Les victimes authentifiées par l’homme de l’art, il faut leur venir en aide. Elles se groupent elles-mêmes en associations et l’opinion publique en fait des héros. La tâche dont, autrefois, se chargeait l’entourage est aux mains de professionnels, sans lesquels on ne saurait « faire son deuil ». Dans la quête victimaire, les femmes forment une catégorie de choix, « victimes par état ». Les enfants aussi, dont il est difficile de parler sans paraître provocant : les corrections parentales sont devenues sévices. L’actualité ne suffit plus et les descendants des victimes, juifs ou esclaves, réclament le dû de leurs ancêtres. Une nouvelle culture est née, celle du ressentiment.
Le juriste prend le relais du psy. On découvre alors que le vocable « victime » est d’usage récent (1970 dans le droit pénal français, 1985 à l’ONU). Le retard est vite rattrapé. Le diable ou la nature avaient bon dos, ce sont aujourd’hui de vrais coupables que l’on veut. Xerxès, ayant perdu sa flotte du fait de la tempête, décida de fouetter la mer ; aujourd’hui, on fouetterait les amiraux. Daniel Soulez Larivière (il sait de quoi il parle, il plaide pour Total dans l’affaire Erika) nous explique fort bien ce qui sépare droit pénal et droit civil et comment, en France, le second a contaminé le premier par l’usage immodéré de la « partie civile ». Alors que la sérénité de la justice a longtemps été préservée par le maintien des victimes à l’écart du prétoire, les voici au cœur des procès et, médias aidant, fort écoutées. C’est moins le pouvoir que l’opinion publique qui, désormais, menace l’indépendance des magistrats. Il faut un coupable pour chaque victime et tout malheur crée sa victime. Le comble a été atteint par l’arrêt Perruche qui, le 17 novembre 2000, a reconnu une victime d’un nouveau genre : victime d’être née.

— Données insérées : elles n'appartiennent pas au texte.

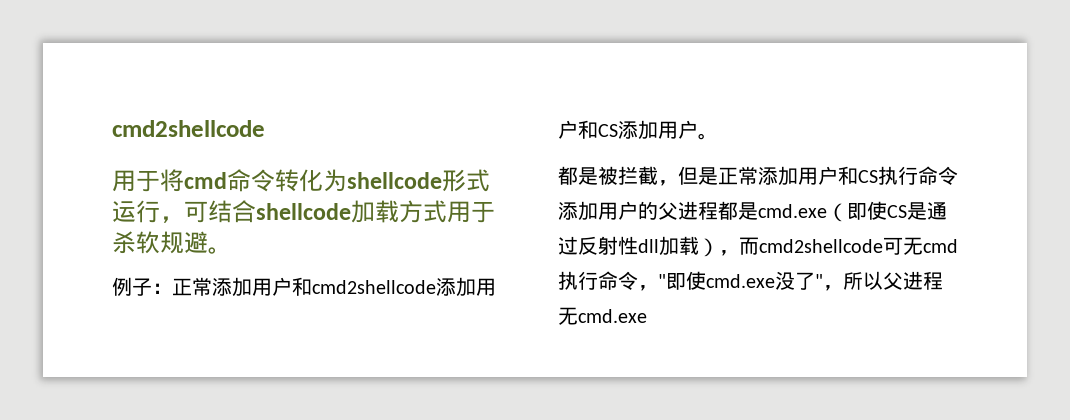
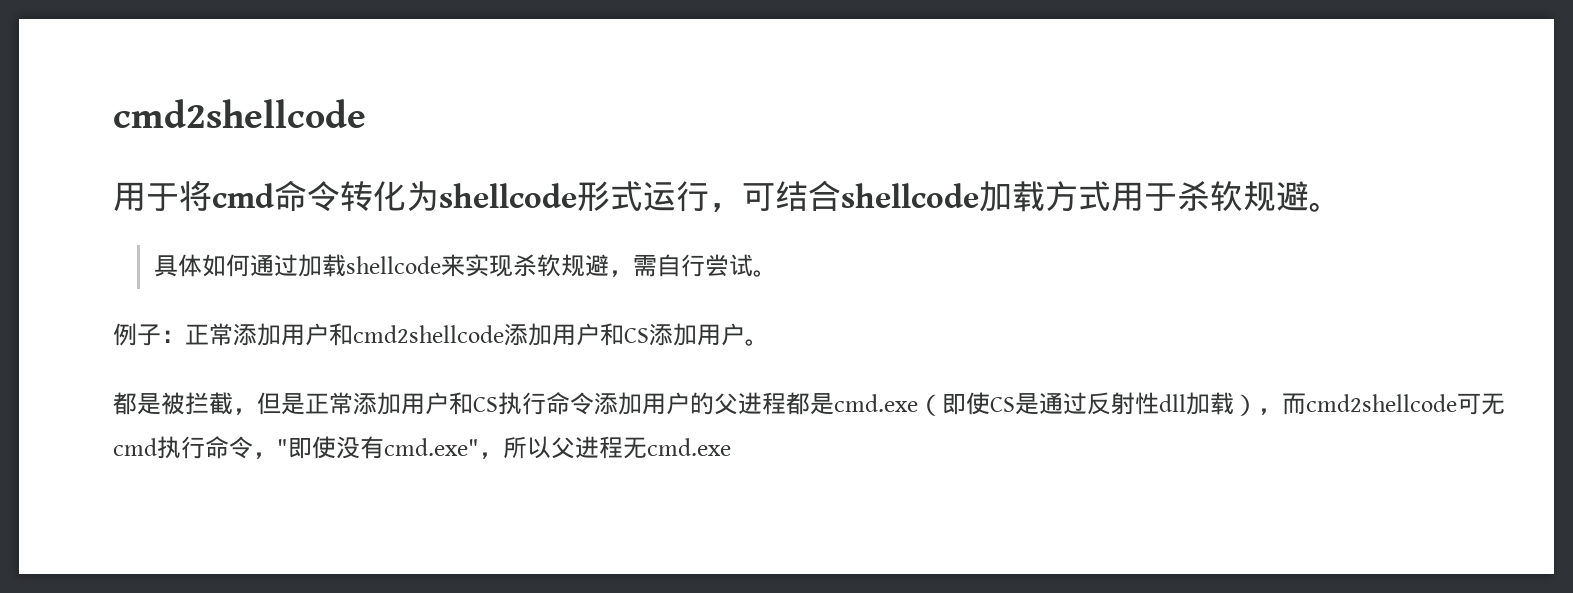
(232, 250) none -> [153,254,777,277] // 具体如何通过加载shellcode来实现杀软规避，需自行尝试。
[706,271,823,290] cmd.exe没了" -> [336,436,479,459] 没有cmd.exe"

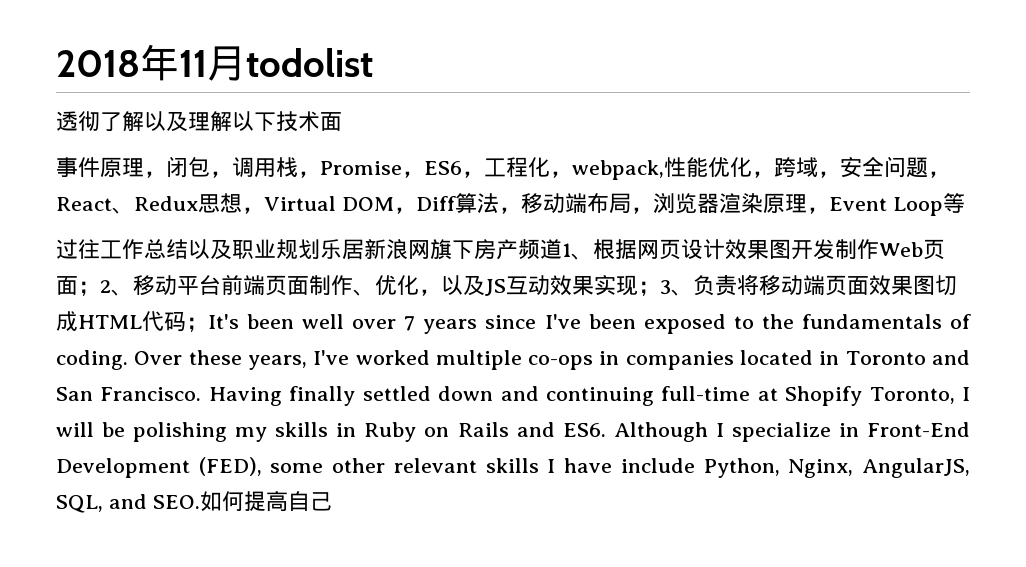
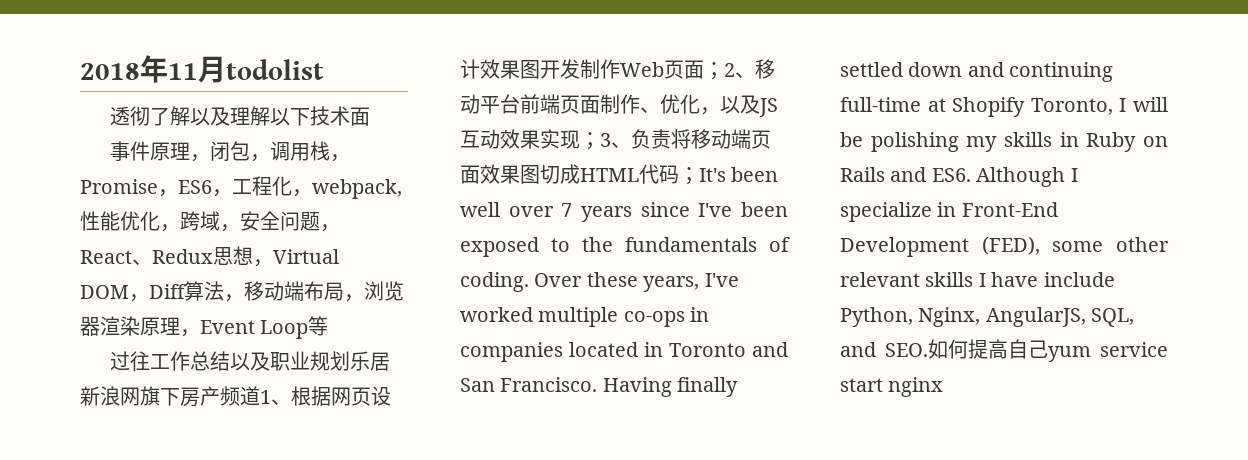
(332, 501) none -> [1048,342,1168,362] [840,377,944,397] yum service start nginx

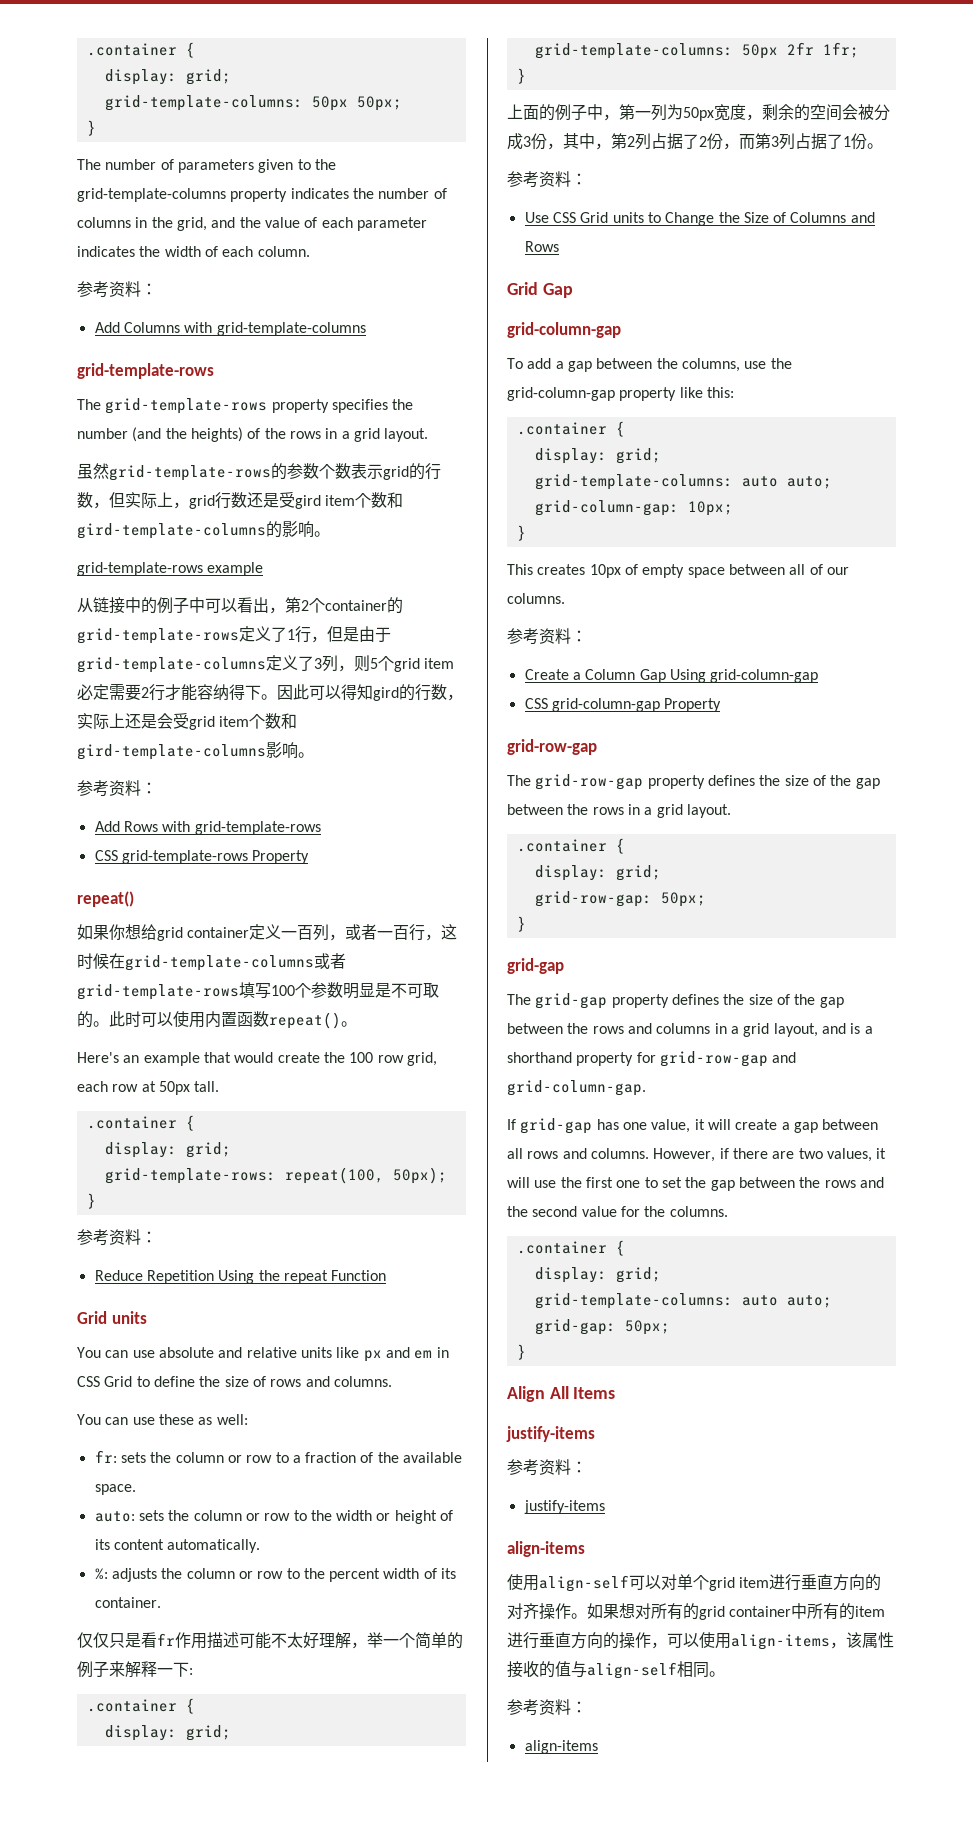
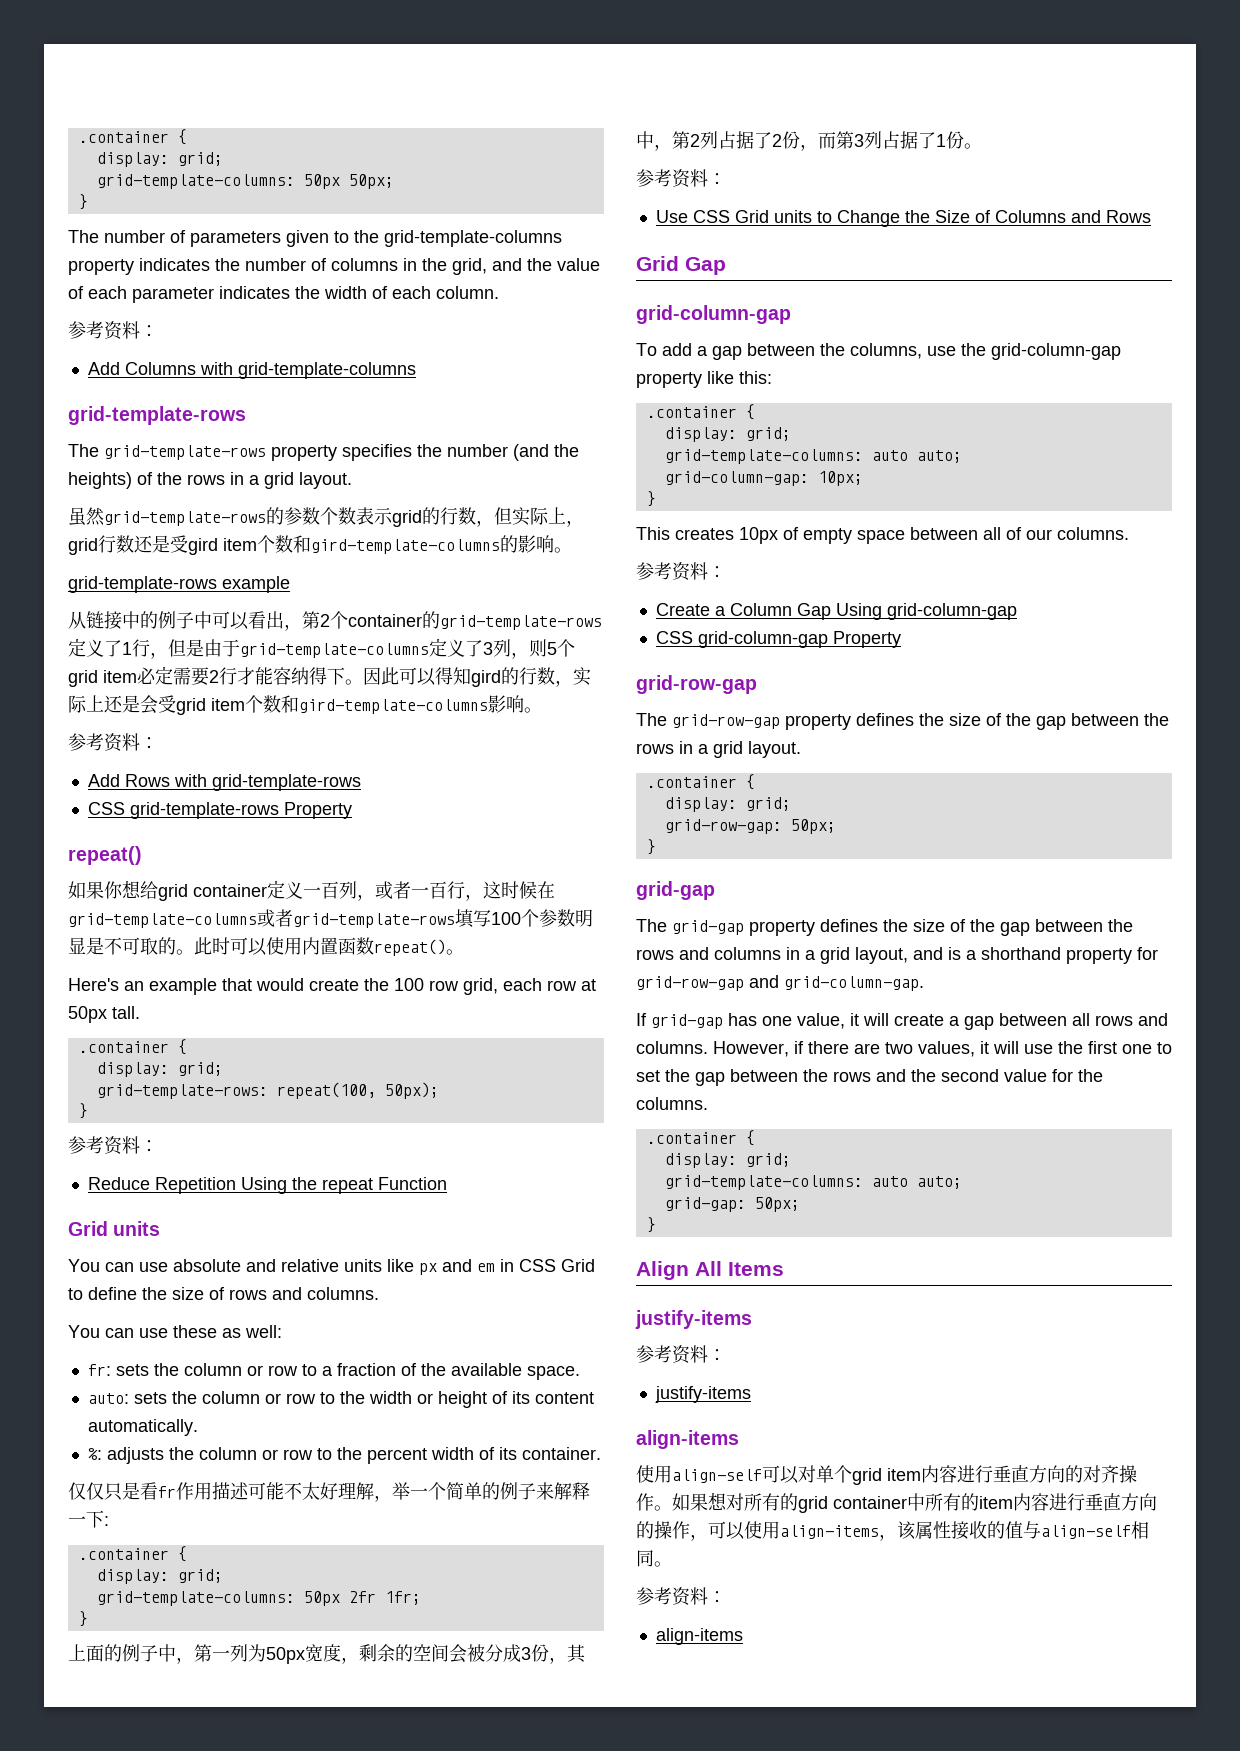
(770, 1582) none -> [921,1465,957,1483] 内容
(886, 1611) none -> [1013,1493,1049,1511] 内容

Créé dans la guerre, le concept de victime envahit la scène internationale et alimente les conflits : dans les Balkans les Serbes sont victimes des Turcs (…le Champ des Merles) ; au Moyen-Orient les Arabes en veulent à Israël, les musulmans aux « croisés » et tous à l’Occident. La justice internationale fait droit aux victimes et les puissances volent à leur secours les armes à la main. La guerre est devenue « compassionnelle ».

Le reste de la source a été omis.